🤖 AI Summary
This study addresses the limitations of traditional natural direct and indirect effects (NDE/NIE) in causal mediation analysis, which lack skew-symmetry and additivity, often leading to interpretational paradoxes. To overcome these issues, the authors propose cumulative natural direct and indirect effects (CNDE/CNIE), a novel framework that decomposes local causal effects and, under standard identification assumptions, yields valid measures for both continuous and ordinal treatment variables. The proposed CNDE/CNIE satisfy skew-symmetry and additivity, thereby enabling a coherent decomposition of the total effect.

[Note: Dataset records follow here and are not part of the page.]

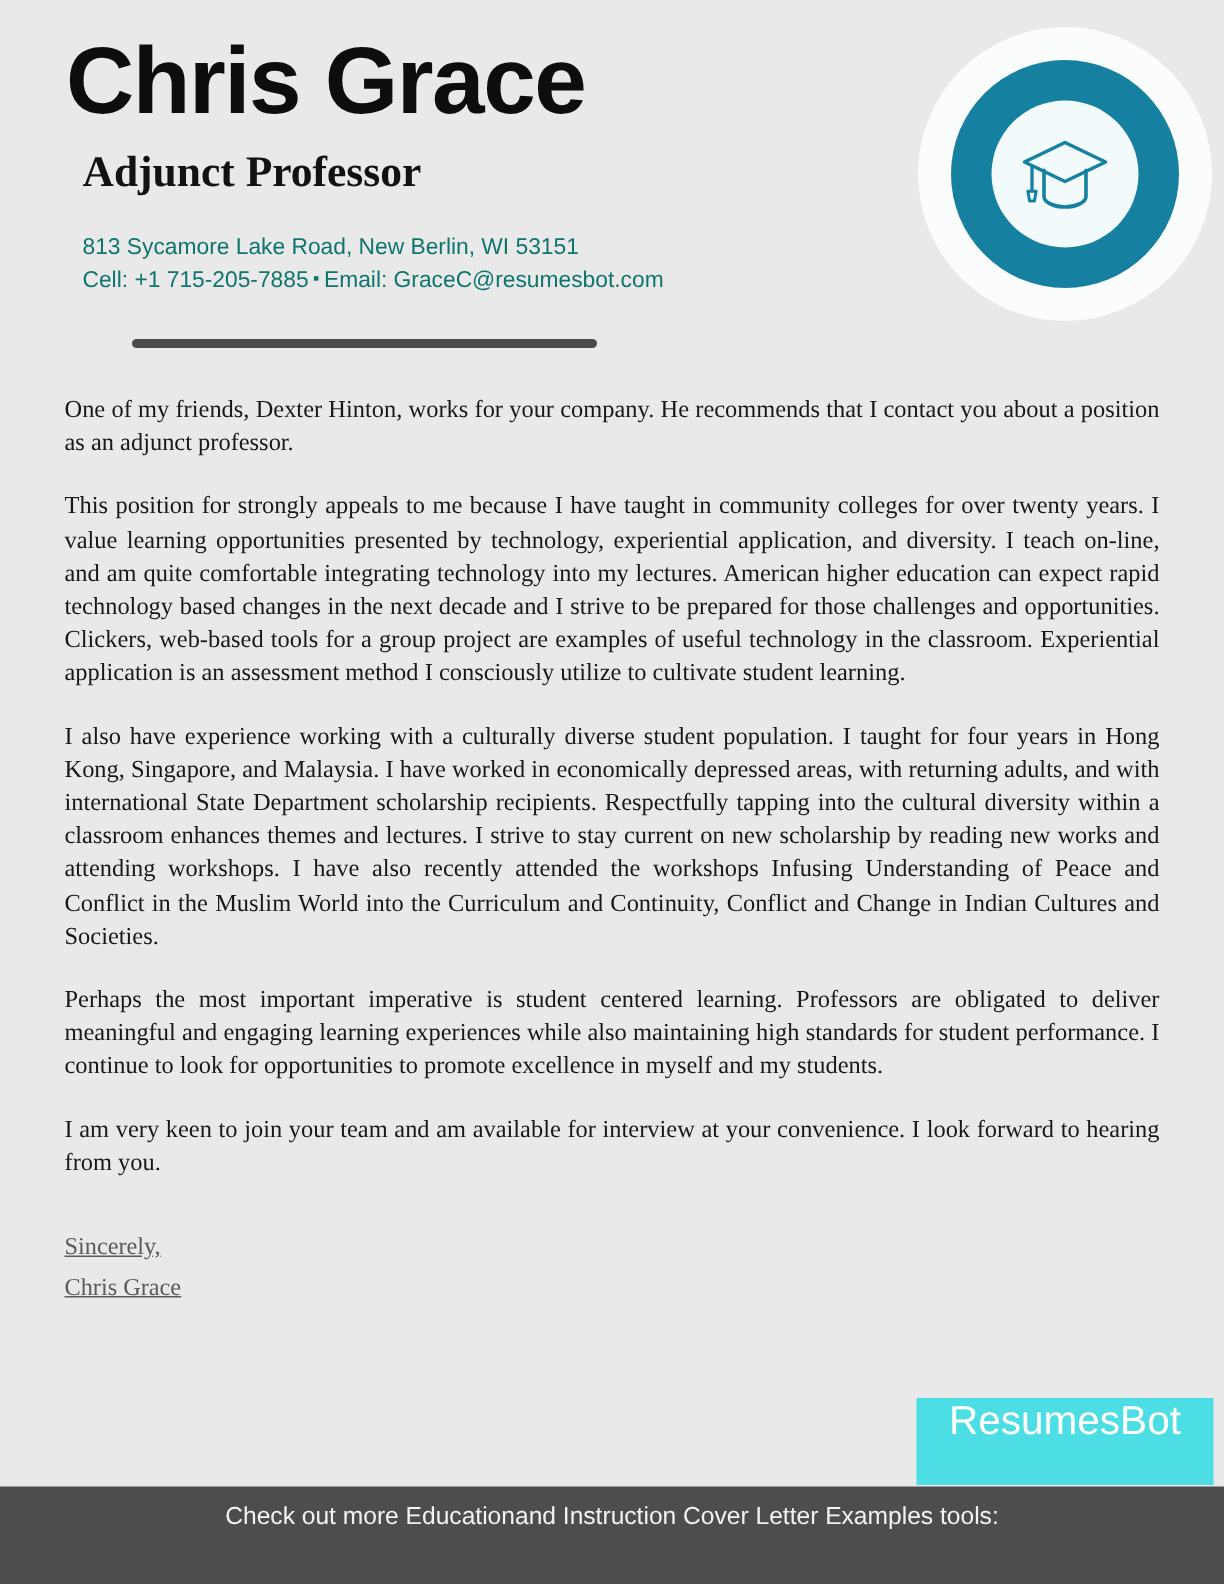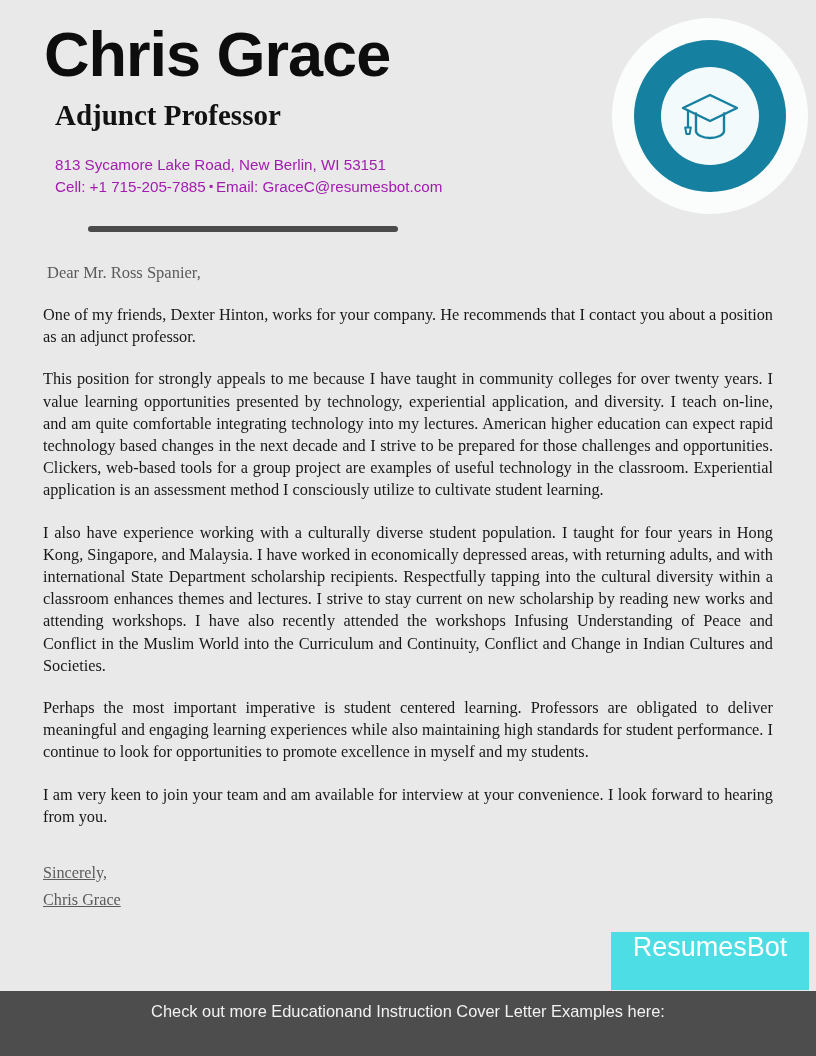--- a/index.html
+++ b/index.html
@@ -52,21 +52,21 @@
     white-space: nowrap;
   }
 
   .contact-block {
     position: absolute;
     left: 55px;
     top: 154px;
     font-family: "Liberation Sans", sans-serif;
     font-size: 15.2px;
     line-height: 22px;
-    color: #a21caf;
+    color: #0f766e;
     white-space: nowrap;
   }
   .contact-line { display: block; }
   .sep {
     display: inline-block;
     padding: 0 3px;
     font-size: 12px;
     position: relative;
     top: -2px;
   }
@@ -226,35 +226,34 @@
             <path d="M6.2 38.5 L11.8 38.5 L10.6 45 L7.4 45 Z" stroke="#15809f" stroke-width="2" fill="none" stroke-linejoin="round"></path>
           </svg>
         </span>
       </div>
     </div>
   </div>
 
   <div class="divider"></div>
 
   <div class="letter">
-    <div class="salutation">Dear Mr. Ross Spanier,</div>
 
     <p class="para">One of my friends, Dexter Hinton, works for your company. He recommends that I contact you about a position as an adjunct professor.</p>
     <p class="para">This position for strongly appeals to me because I have taught in community colleges for over twenty years. I value learning opportunities presented by technology, experiential application, and diversity. I teach on-line, and am quite comfortable integrating technology into my lectures. American higher education can expect rapid technology based changes in the next decade and I strive to be prepared for those challenges and opportunities. Clickers, web-based tools for a group project are examples of useful technology in the classroom. Experiential application is an assessment method I consciously utilize to cultivate student learning.</p>
     <p class="para">I also have experience working with a culturally diverse student population. I taught for four years in Hong Kong, Singapore, and Malaysia. I have worked in economically depressed areas, with returning adults, and with international State Department scholarship recipients. Respectfully tapping into the cultural diversity within a classroom enhances themes and lectures. I strive to stay current on new scholarship by reading new works and attending workshops. I have also recently attended the workshops Infusing Understanding of Peace and Conflict in the Muslim World into the Curriculum and Continuity, Conflict and Change in Indian Cultures and Societies.</p>
     <p class="para">Perhaps the most important imperative is student centered learning. Professors are obligated to deliver meaningful and engaging learning experiences while also maintaining high standards for student performance. I continue to look for opportunities to promote excellence in myself and my students.</p>
     <p class="para">I am very keen to join your team and am available for interview at your convenience. I look forward to hearing from you.</p>
 
     <div class="signoff">
       <div>Sincerely,</div>
       <div>Chris Grace</div>
     </div>
   </div>
 
   <div class="brand-badge">
     <span>ResumesBot</span>
   </div>
 
   <div class="footer">
-    <div class="footer-text">Check out more Educationand Instruction Cover Letter Examples here:</div>
+    <div class="footer-text">Check out more Educationand Instruction Cover Letter Examples tools:</div>
   </div>
 
 </div>
 
 </body></html>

Empirical evaluations in linear mediation models—including those with interaction terms—and real-world data demonstrate that CNDE/CNIE provide more robust and interpretable causal estimates compared to conventional NDE/NIE.
📝 Abstract
Causal mediation analysis provides a fundamental framework for quantifying the contributions of different pathways from a treatment $X$ to an outcome $Y$ through a mediator. The natural direct and indirect effects (NDE and NIE) are widely used to decompose the total effect. In this paper, we observe that NDE and NIE can give rise to paradoxical interpretations due to their failure to satisfy two desirable properties of interpretable causal effects: skew-symmetry and additivity. To address these limitations, we introduce new measures of direct and indirect effects for continuous treatments, termed the cumulative natural direct and indirect effects (CNDE and CNIE), constructed by decomposing local causal effects $\mathbb{E}[\partial_xY_{x}]$ into local direct and indirect effects. CNDE and CNIE yield a decomposition of the total effect that preserves both skew-symmetry and additivity. We further extend this framework to ordinal treatments by defining discrete analogues of the cumulative effects over ordered treatment levels that preserve these structural properties. We establish decomposition and identification results for the proposed measures under standard causal assumptions. We illustrate their behavior, in comparison with NDE and NIE, using canonical linear mediation models with interaction and a real-world dataset.